Of responses to letters of appeal
In the published story, the parents had also alleged about receiving no replies on the letters of appeals and explanations they sent to the university authorities. For instance, Chief Olu Shadrack Aiyemoniafe, Tosin’s father who said he was distraught when he learnt about his only son’s expulsion told Campus Sun that he got a lawyer to write the university authorities asking them to temper justice with mercy after he had conducted tests on his ward in both private and public hospitals to find out whether there’s any trace of narcotics in his blood stream and the tests all came out negative, but he allegedly received no response.
Mr. and Mrs. Segilola, parents of Olanrewaju, also expelled from the university, told Campus Sun that they also wrote a letter to the VC to complain about the manner in which their son was expelled without the university informing them about the development.
“Ajayi Crowther is a Christian missionary school, and even if these allegations were true, we would expect the school authorities to put the students to caution, or rehabilitation, inform the parents about this situation before expelling them from school,” the father argued in the letter. “I trust this is not the way you wish to manage the school business and activities nor the kind of letter you wish to receive from parents.”
But in its reaction, the university dismissed as untrue the parents’ allegations that deaf ear was paid to their letters of appeal to the Registrar, the Vice Chancellor and the Governing Council.

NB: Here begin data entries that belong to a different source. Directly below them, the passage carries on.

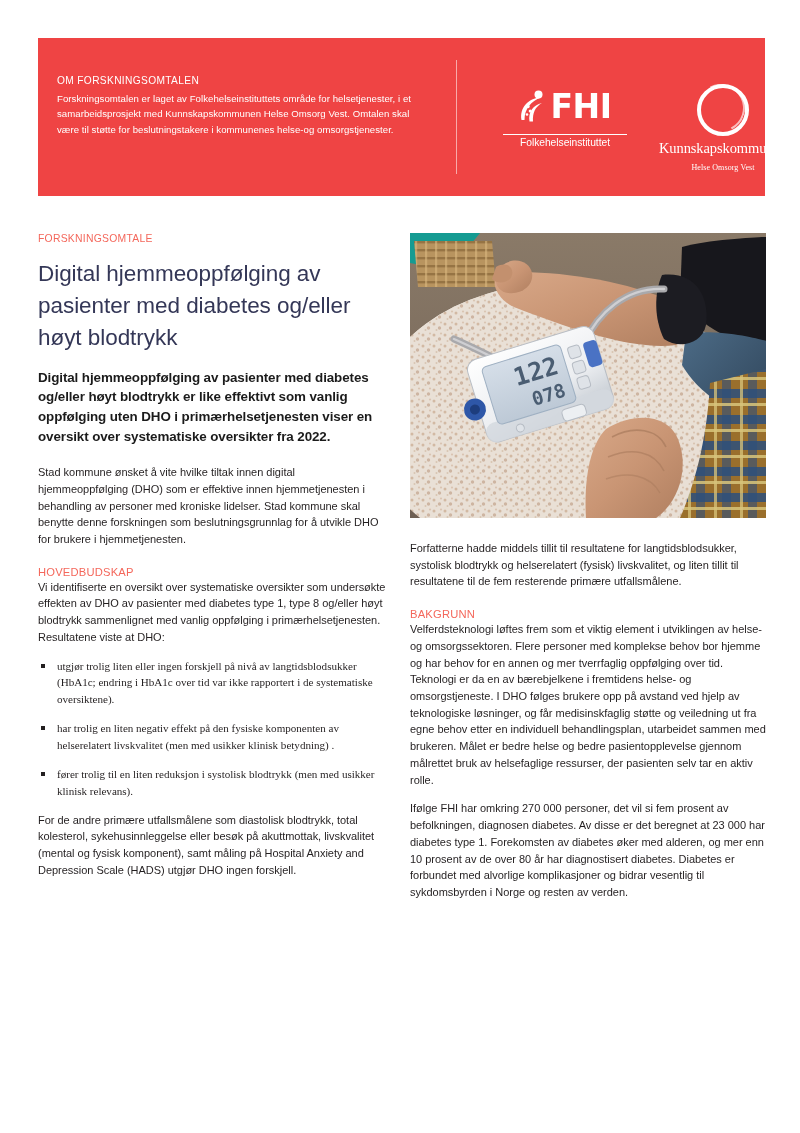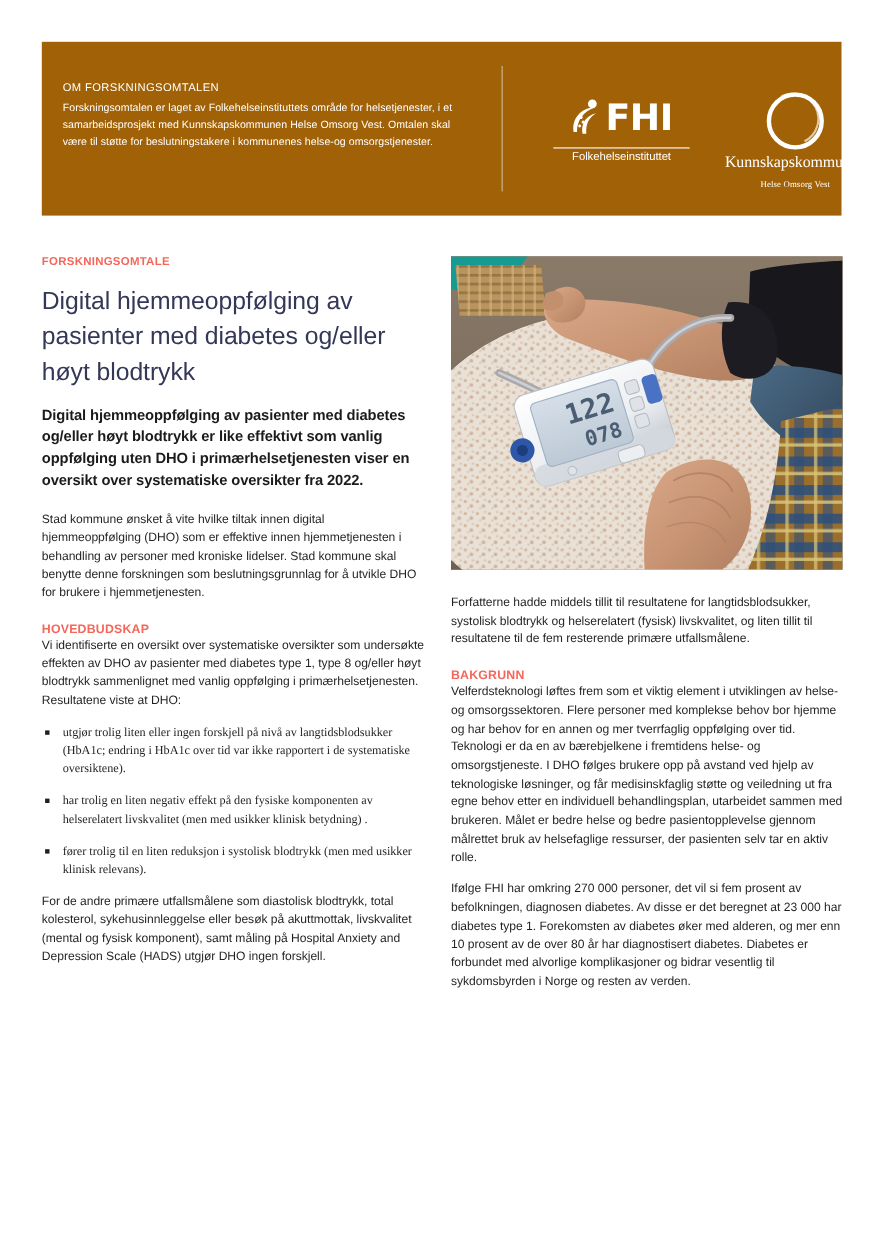"OM FORSKNINGSOMTALEN" .header-banner { background: #a16207 -> #ef4444 }
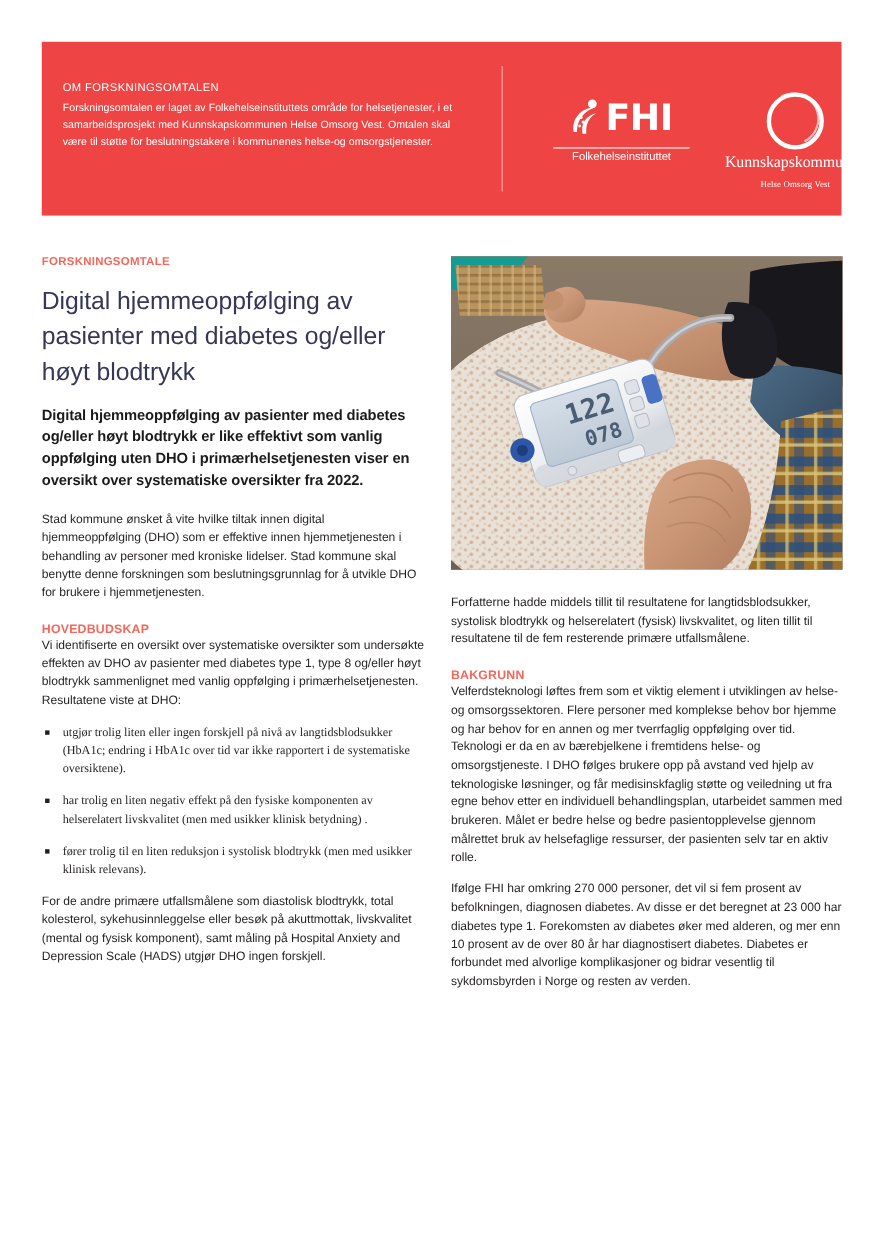"FORSKNINGSOMTALE" .section-kicker { font-weight: 700 -> 400 }
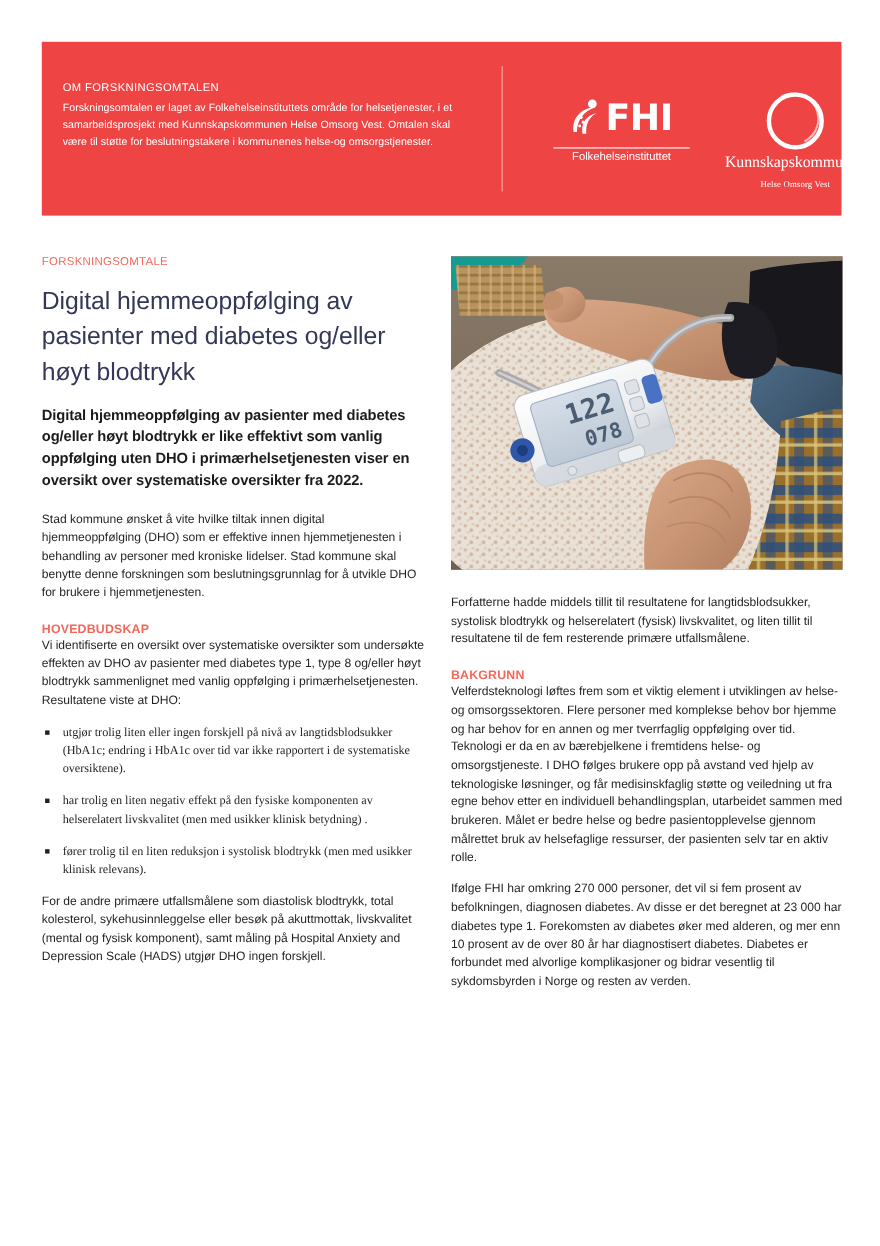"HOVEDBUDSKAP" .block-head { font-weight: 700 -> 400 }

“It is not true that the university did not give ear to an appeal by the affected students because a committee of council, headed by a retired Judge, sat to deliberate on their appeal but the Governing Council upheld the recommended punishments,” Ewuzie observed before addding that, “the university had, in the past, suffered the backlash from the behaviour of recalcitrant students who were expelled from other universities but admitted here on transfer. These peddlers of lies did not tell you that some of them who had been expelled for abusing substance where recalled by the Vice Chancellor, Rt. Rev. Prof. Dapo Asaju, given his disposition as a man who wears the dual cap of academic and Bishop in the Anglican Communion.

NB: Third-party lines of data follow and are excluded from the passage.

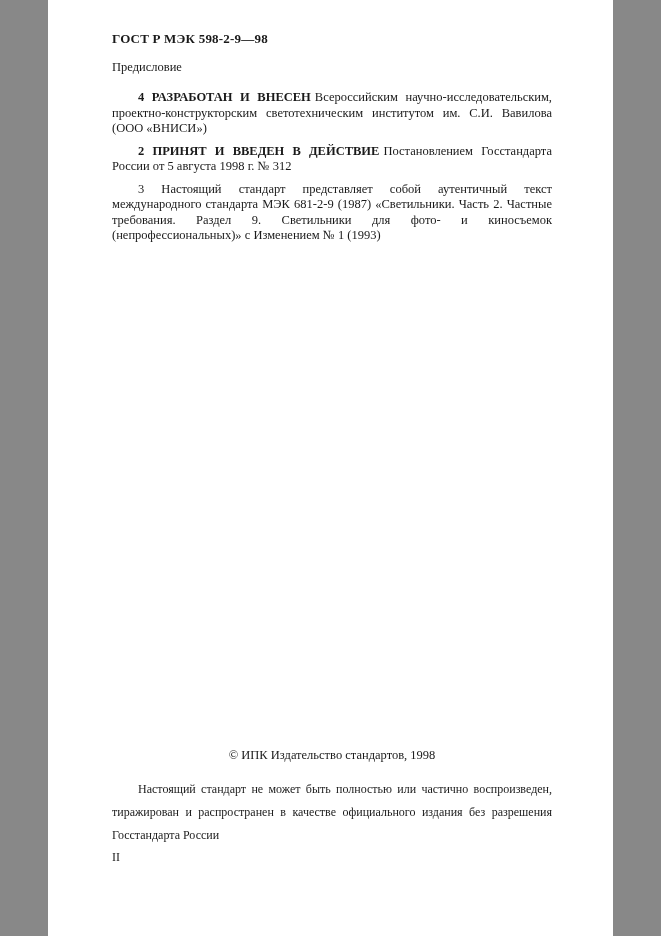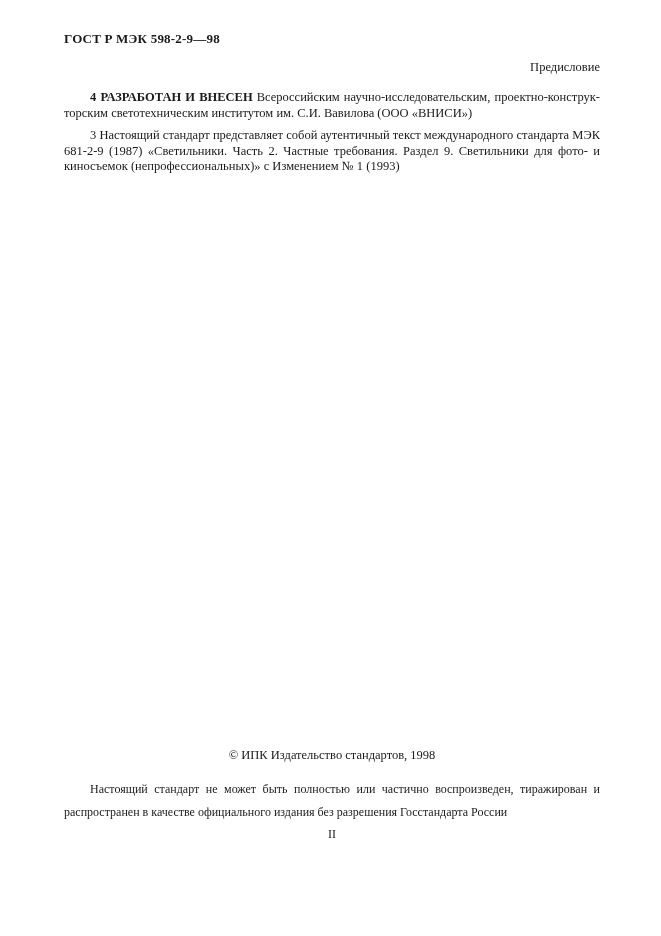"ГОСТ Р МЭК 598-2-9—98" .page { width: 661px -> 565px }
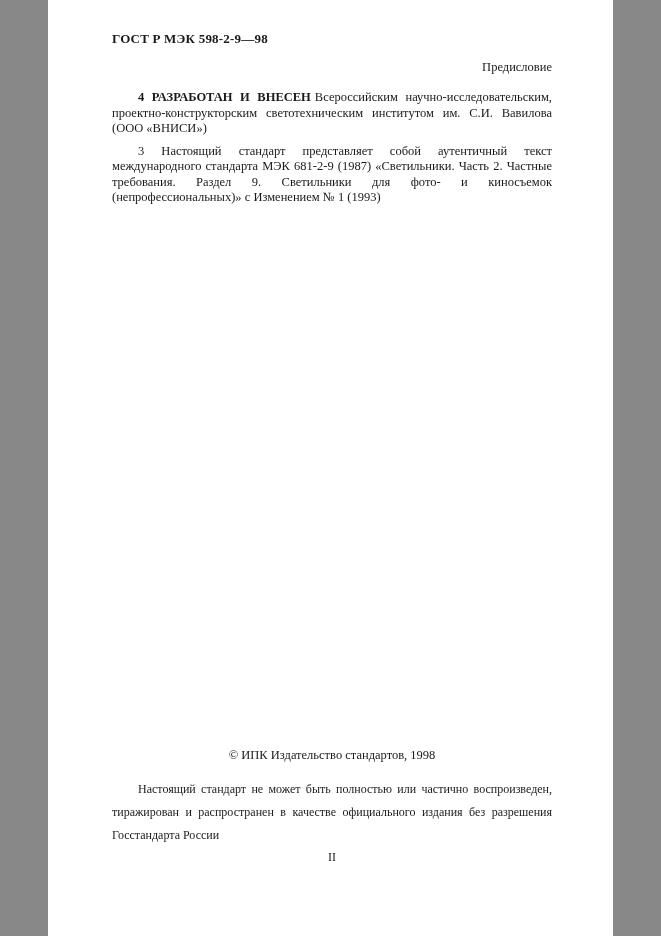"Предисловие" .foreword-title { text-align: right -> left }
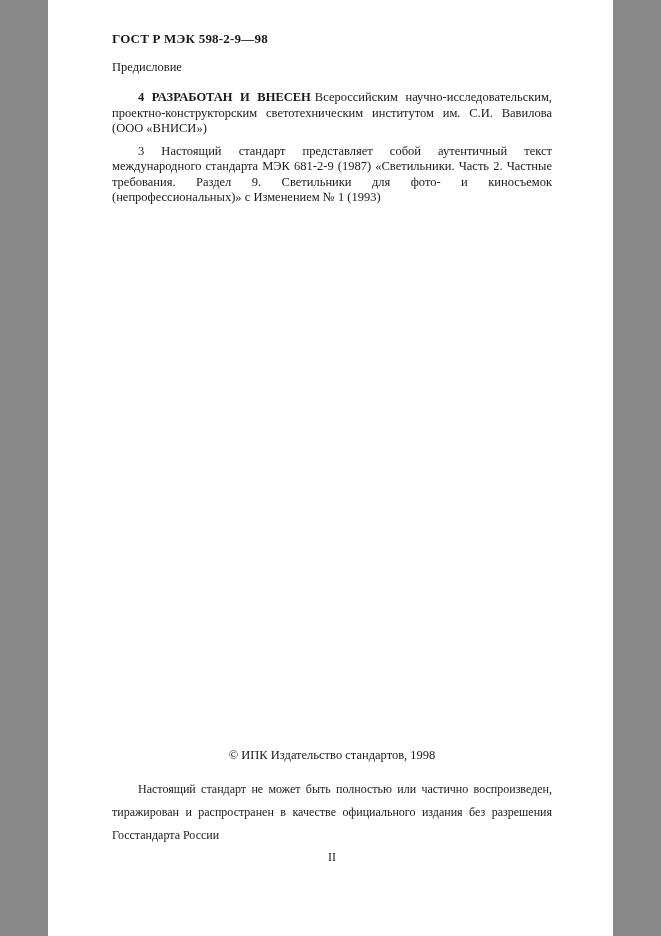"2 ПРИНЯТ И ВВЕДЕН В" p.para { html: none -> <p><span>2 ПРИНЯТ И ВВЕДЕН В ДЕЙСТВИЕ</span><span>Постановлением Госстандарта России от 5 августа 1998 г. № 312</span></p> }
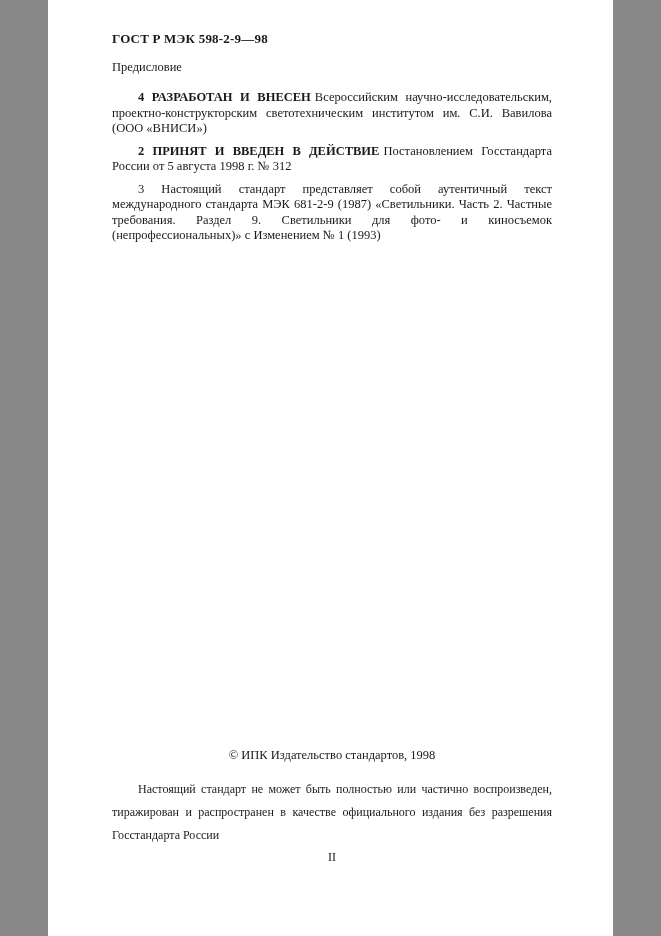"II" .page-number { text-align: center -> none }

“He organized spiritual programmes for these students, to extricate them from the clutch of the apparent addiction. He took them for rehabilitation outside the campus. They were also taken to the neuro-psychiatric hospital in Abeokuta, and made to see the damages such substance had done in the lives of people. But the camel’s back was broken when some of them who went through the seeming rehabilitation process, repeated the same offence and attempted to influence innocent ones.”
Ewuzie ended the press statement on a note of resolve and appeal. “The university has left that ugly past behind and no amount of blackmail, including such erroneous publications, will open that closed chapter. Parents whose children were caught in this act should rehabilitate them and desist from this fruitless press war. No student has been unjustly victimized. Ajayi Crowther University, Oyo, would not succumb to the obvious attempt to blackmail it to lower its lofty disciplinary standards. We appeal to the respected Sun newspaper, and indeed, other media houses, not to collaborate with enemies of the university to tarnish our hard-earned good image.”